§ **PROBLEM**
Write out each line of the entries below that holds the word "color".

Segment Start: MATERIAL PROVIDED

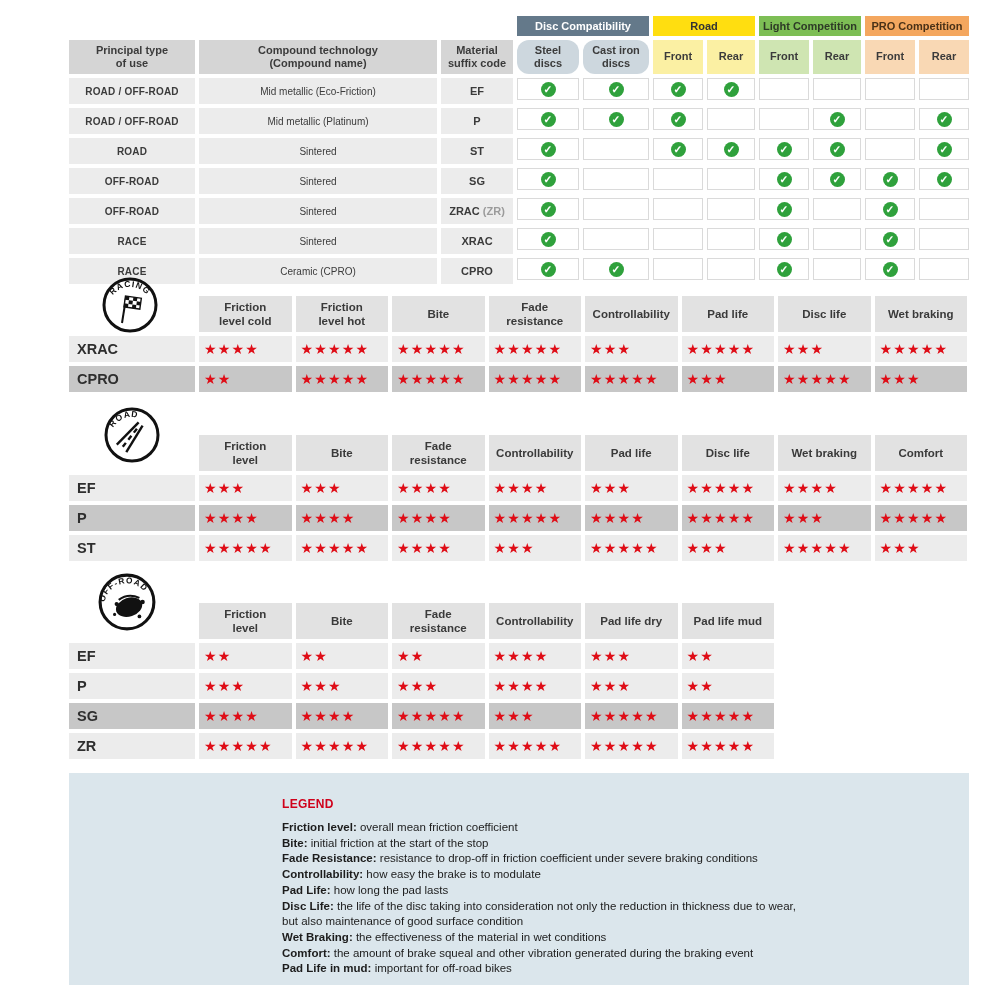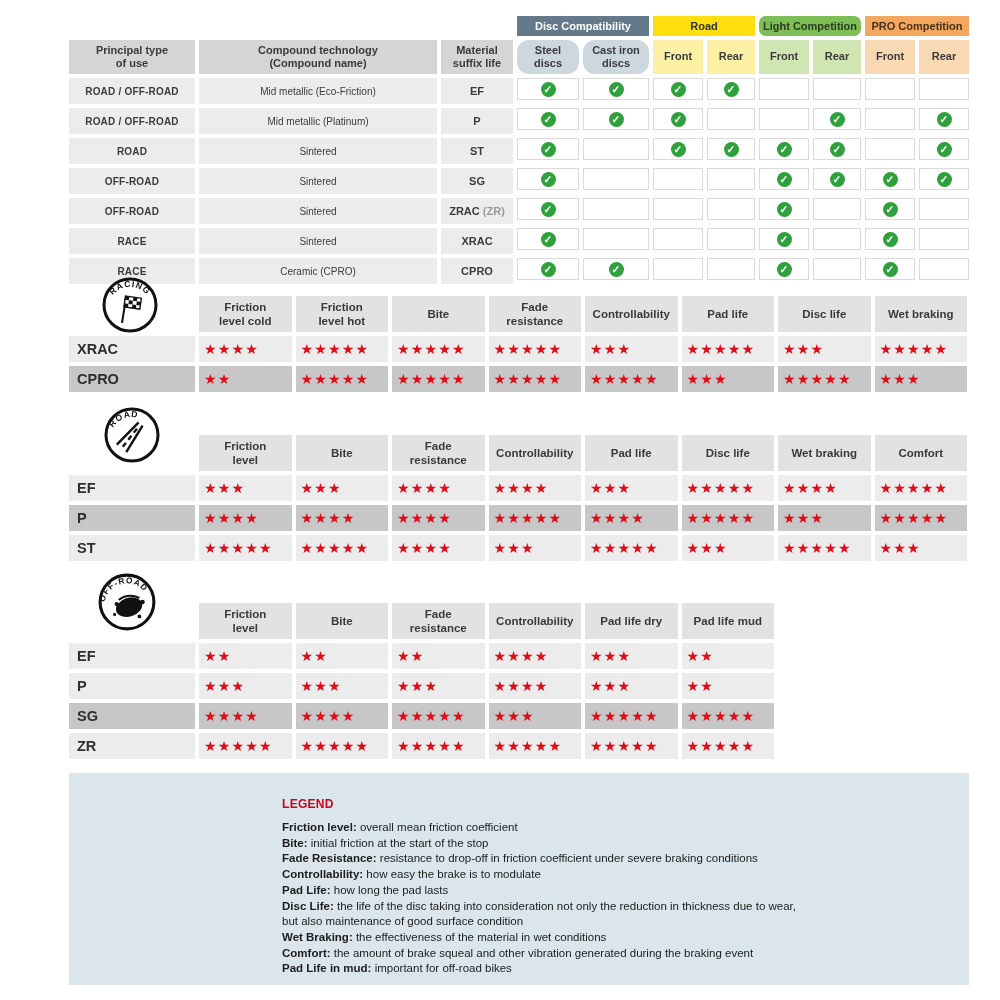--- a/index.html
+++ b/index.html
@@ -20,7 +20,7 @@
   .c3 { grid-column: span 3; }
   .gh-disc  { background: #64798A; color: #ffffff; }
   .gh-road  { background: #FFDE10; color: #333333; }
-  .gh-light { background: #7DBE55; color: #2d3a26; border-radius: 7px; }
+  .gh-light { background: #7DBE55; color: #2d3a26; }
   .gh-pro   { background: #F4A75F; color: #4a3117; }
 
   .sh { height: 34px; display: flex; align-items: center; justify-content: center;

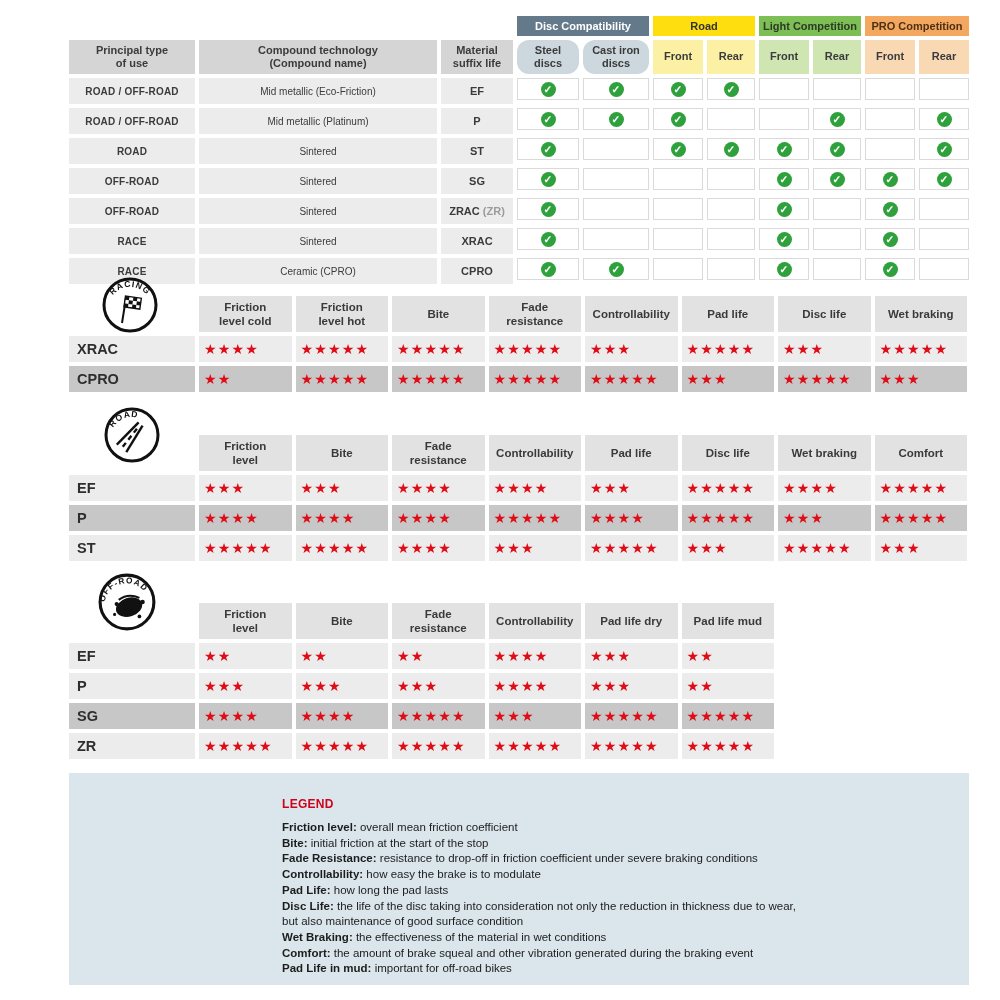--- a/index.html
+++ b/index.html
@@ -96,7 +96,7 @@
     <div class="sh sh-gray">Compound technology
 (Compound name)</div>
     <div class="sh sh-gray">Material
-suffix life</div>
+suffix code</div>
     <div class="sh sh-disc">Steel
 discs</div>
     <div class="sh sh-disc">Cast iron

Segment End: MATERIAL PROVIDED

§ **SOLUTION BELOW**
   .gh-disc  { background: #64798A; color: #ffffff; }
   .gh-road  { background: #FFDE10; color: #333333; }
-  .gh-light { background: #7DBE55; color: #2d3a26; border-radius: 7px; }
+  .gh-light { background: #7DBE55; color: #2d3a26; }
   .gh-pro   { background: #F4A75F; color: #4a3117; }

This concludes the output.